L'avantage continental africain
Un programme de transformation plus solide, aligné sur la Zone de libre-échange continentale africaine (ZLECA), pourrait multiplier la valeur.
Par exemple, le lithium du Zimbabwe transformé en ingrédients pour batteries en Zambie ou en Namibie pourrait alimenter des bus électriques assemblés en Afrique du Sud au sein d’une chaîne de valeur régionale unique.
C’est là que réside le potentiel.
Ce qui vient ensuite
La manière dont cette histoire se déroule est importante pour des millions de personnes.
Si les gouvernements parviennent à équilibrer le contrôle et la transparence, l’Afrique pourrait éviter des décennies de stagnation des exportations de matières premières. Elle pourrait plutôt construire des industries de technologies propres, des usines de batteries et une main-d’œuvre qualifiée.
Mais si l’instabilité effraie les investisseurs, ou si les contrats manquent de surveillance, les minéraux pourraient devenir une nouvelle ère perdue de l’exploitation.
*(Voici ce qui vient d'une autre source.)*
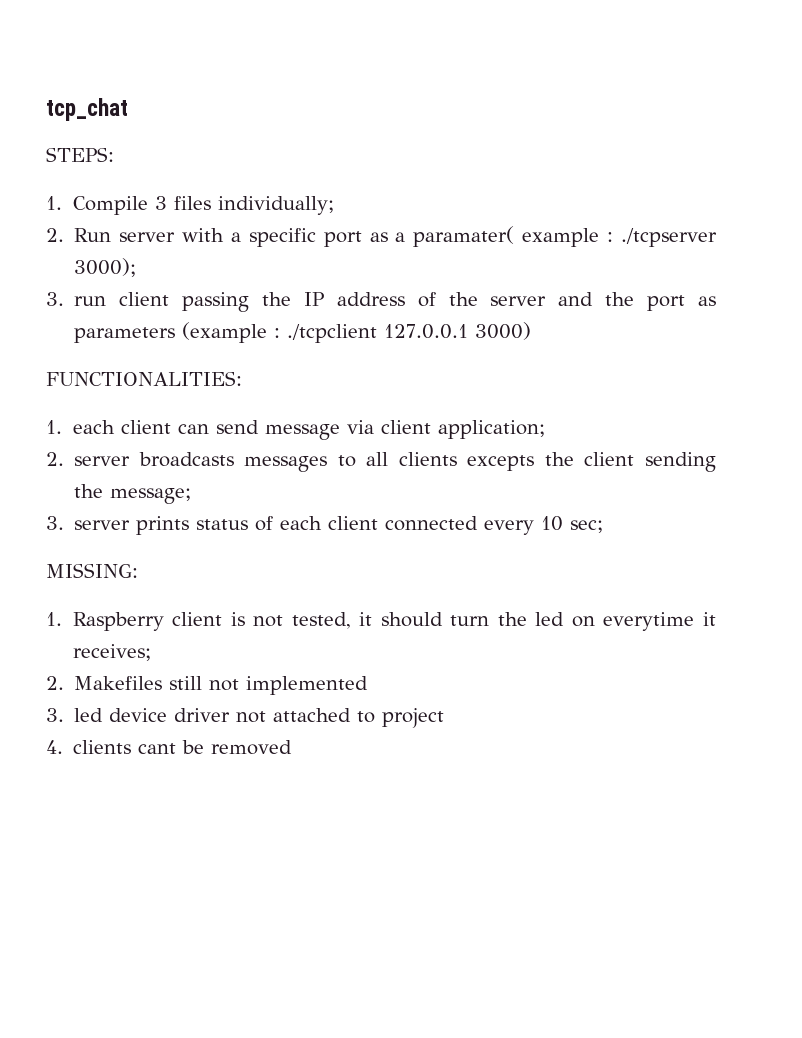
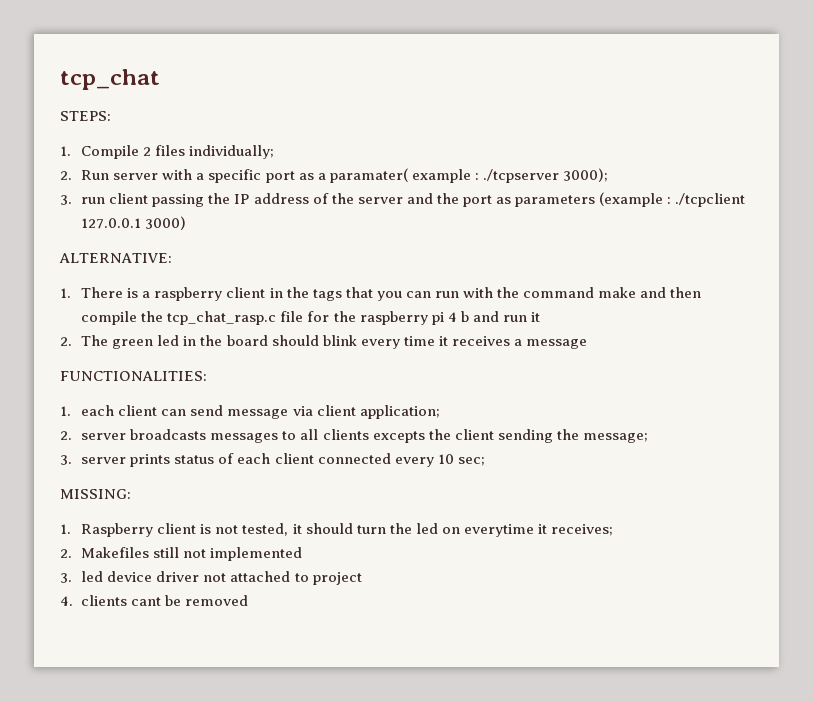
[154,196,167,210] 3 -> [143,147,152,156] 2
(532, 331) none -> [59,253,172,263] [60,287,702,301] [81,311,540,325] [60,335,587,349] // ALTERNATIVE: // 1. There is a raspberry client in the tags that you can run with the command make and then compile the tcp_chat_rasp.c file for the raspberry pi 4 b and run it // 2. The green led in the board should blink every time it receives a message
Que devraient faire les dirigeants maintenant ?
- Adopter des codes miniers clairs. Les contrats devraient être limités dans le temps et renouvelables automatiquement sous réserve de performance.
- Investir dans les raffineries. Les gouvernements doivent contribuer à la construction et à l’entretien des usines de transformation.
- Renforcer les compétences. Relier l'exploitation minière à la formation professionnelle et aux écoles techniques.
- Renforcer la transparence. Publier les données sur les revenus et les contrats. La société civile doit surveiller.
Dernier mot
L'Afrique se trouve à la croisée des chemins. Le nationalisme des ressources qui remodèle actuellement ses marchés de minéraux critiques pourrait définir l'avenir économique du continent.
Cela pourrait signifier une nouvelle ère de souveraineté économique et d'industrialisation verte. Ou bien cela pourrait entraîner un retour en arrière et des accords chancelants et des investissements perdus.
Ce moment exige à la fois courage et prudence. Une politique audacieuse mais claire, souveraine mais transparente. Une politique qui recherche la valeur économique et honore les populations qui vivent sur ces ressources minérales.
Dans l’éclat du lithium, du cobalt et de l’or, l’Afrique a le choix : l’exportation de matières premières ou la véritable richesse.
Si elle fait les bons choix, les minéraux qui se trouvent sous son sol pourraient alimenter non seulement l’avenir propre du monde, mais aussi celui de l’Afrique.